Exercise aim
Return every record below exactly as written, omitting any pictures.
§ §
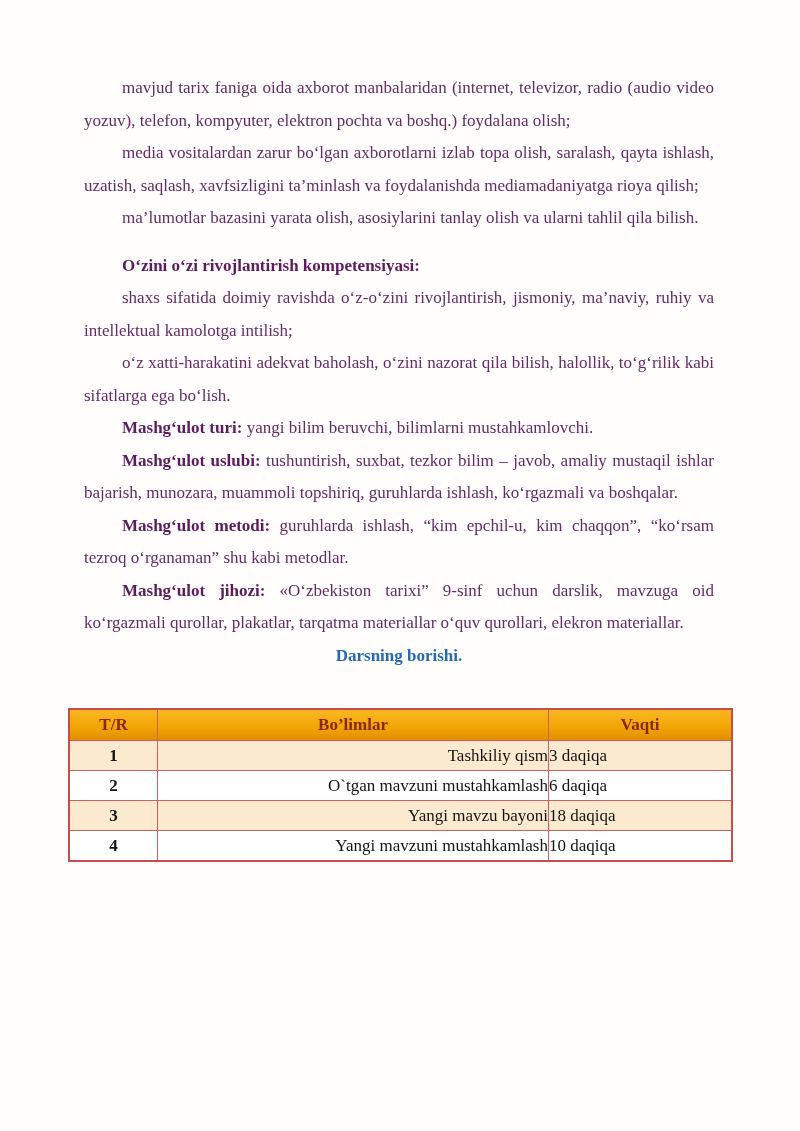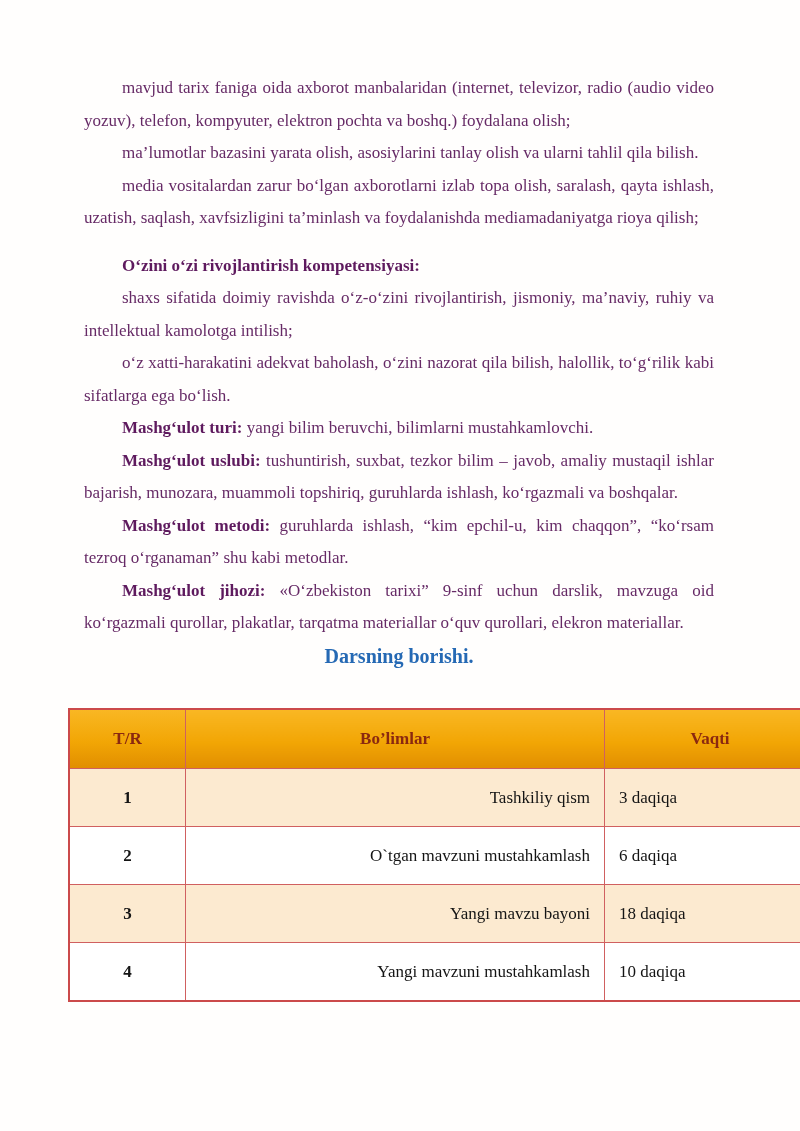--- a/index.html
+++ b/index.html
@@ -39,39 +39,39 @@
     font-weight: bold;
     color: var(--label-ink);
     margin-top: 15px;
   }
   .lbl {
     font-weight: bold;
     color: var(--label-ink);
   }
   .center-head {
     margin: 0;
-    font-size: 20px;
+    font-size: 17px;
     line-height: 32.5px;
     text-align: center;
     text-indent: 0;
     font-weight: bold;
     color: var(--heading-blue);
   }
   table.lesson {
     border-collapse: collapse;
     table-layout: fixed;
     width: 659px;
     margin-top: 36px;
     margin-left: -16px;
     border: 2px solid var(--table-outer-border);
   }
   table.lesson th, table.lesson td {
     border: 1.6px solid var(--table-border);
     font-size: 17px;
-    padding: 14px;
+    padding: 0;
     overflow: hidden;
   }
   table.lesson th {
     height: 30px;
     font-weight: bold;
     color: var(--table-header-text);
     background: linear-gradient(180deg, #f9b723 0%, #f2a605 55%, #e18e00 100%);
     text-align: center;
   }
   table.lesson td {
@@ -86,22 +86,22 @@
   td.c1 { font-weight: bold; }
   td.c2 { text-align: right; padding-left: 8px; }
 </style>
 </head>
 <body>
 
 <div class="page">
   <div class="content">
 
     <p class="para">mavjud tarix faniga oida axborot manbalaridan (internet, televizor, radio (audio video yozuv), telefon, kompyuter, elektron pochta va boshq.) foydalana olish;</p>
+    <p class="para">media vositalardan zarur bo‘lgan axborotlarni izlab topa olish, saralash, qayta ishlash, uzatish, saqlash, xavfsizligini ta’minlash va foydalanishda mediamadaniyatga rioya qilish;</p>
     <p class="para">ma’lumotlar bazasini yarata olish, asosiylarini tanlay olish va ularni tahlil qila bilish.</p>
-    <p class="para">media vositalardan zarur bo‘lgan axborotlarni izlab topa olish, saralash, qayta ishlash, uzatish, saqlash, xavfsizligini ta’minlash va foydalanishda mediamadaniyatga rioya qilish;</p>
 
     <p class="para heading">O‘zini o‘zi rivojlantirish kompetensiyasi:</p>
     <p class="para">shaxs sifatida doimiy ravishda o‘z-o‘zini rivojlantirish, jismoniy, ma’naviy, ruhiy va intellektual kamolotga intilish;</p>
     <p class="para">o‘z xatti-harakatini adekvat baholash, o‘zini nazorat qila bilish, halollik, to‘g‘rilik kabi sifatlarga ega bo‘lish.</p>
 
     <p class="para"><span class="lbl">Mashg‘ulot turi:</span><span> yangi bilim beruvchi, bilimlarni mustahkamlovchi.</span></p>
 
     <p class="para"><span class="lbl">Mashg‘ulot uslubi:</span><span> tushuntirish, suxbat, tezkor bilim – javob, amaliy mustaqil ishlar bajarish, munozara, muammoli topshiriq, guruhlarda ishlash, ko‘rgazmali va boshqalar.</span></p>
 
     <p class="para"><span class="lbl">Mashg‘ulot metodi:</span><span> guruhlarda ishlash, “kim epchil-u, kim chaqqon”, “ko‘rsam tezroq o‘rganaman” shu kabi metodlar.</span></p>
§ §
Result
--- a/index.html
+++ b/index.html
@@ -39,39 +39,39 @@
     font-weight: bold;
     color: var(--label-ink);
     margin-top: 15px;
   }
   .lbl {
     font-weight: bold;
     color: var(--label-ink);
   }
   .center-head {
     margin: 0;
-    font-size: 20px;
+    font-size: 17px;
     line-height: 32.5px;
     text-align: center;
     text-indent: 0;
     font-weight: bold;
     color: var(--heading-blue);
   }
   table.lesson {
     border-collapse: collapse;
     table-layout: fixed;
     width: 659px;
     margin-top: 36px;
     margin-left: -16px;
     border: 2px solid var(--table-outer-border);
   }
   table.lesson th, table.lesson td {
     border: 1.6px solid var(--table-border);
     font-size: 17px;
-    padding: 14px;
+    padding: 0;
     overflow: hidden;
   }
   table.lesson th {
     height: 30px;
     font-weight: bold;
     color: var(--table-header-text);
     background: linear-gradient(180deg, #f9b723 0%, #f2a605 55%, #e18e00 100%);
     text-align: center;
   }
   table.lesson td {
@@ -86,22 +86,22 @@
   td.c1 { font-weight: bold; }
   td.c2 { text-align: right; padding-left: 8px; }
 </style>
 </head>
 <body>
 
 <div class="page">
   <div class="content">
 
     <p class="para">mavjud tarix faniga oida axborot manbalaridan (internet, televizor, radio (audio video yozuv), telefon, kompyuter, elektron pochta va boshq.) foydalana olish;</p>
+    <p class="para">media vositalardan zarur bo‘lgan axborotlarni izlab topa olish, saralash, qayta ishlash, uzatish, saqlash, xavfsizligini ta’minlash va foydalanishda mediamadaniyatga rioya qilish;</p>
     <p class="para">ma’lumotlar bazasini yarata olish, asosiylarini tanlay olish va ularni tahlil qila bilish.</p>
-    <p class="para">media vositalardan zarur bo‘lgan axborotlarni izlab topa olish, saralash, qayta ishlash, uzatish, saqlash, xavfsizligini ta’minlash va foydalanishda mediamadaniyatga rioya qilish;</p>
 
     <p class="para heading">O‘zini o‘zi rivojlantirish kompetensiyasi:</p>
     <p class="para">shaxs sifatida doimiy ravishda o‘z-o‘zini rivojlantirish, jismoniy, ma’naviy, ruhiy va intellektual kamolotga intilish;</p>
     <p class="para">o‘z xatti-harakatini adekvat baholash, o‘zini nazorat qila bilish, halollik, to‘g‘rilik kabi sifatlarga ega bo‘lish.</p>
 
     <p class="para"><span class="lbl">Mashg‘ulot turi:</span><span> yangi bilim beruvchi, bilimlarni mustahkamlovchi.</span></p>
 
     <p class="para"><span class="lbl">Mashg‘ulot uslubi:</span><span> tushuntirish, suxbat, tezkor bilim – javob, amaliy mustaqil ishlar bajarish, munozara, muammoli topshiriq, guruhlarda ishlash, ko‘rgazmali va boshqalar.</span></p>
 
     <p class="para"><span class="lbl">Mashg‘ulot metodi:</span><span> guruhlarda ishlash, “kim epchil-u, kim chaqqon”, “ko‘rsam tezroq o‘rganaman” shu kabi metodlar.</span></p>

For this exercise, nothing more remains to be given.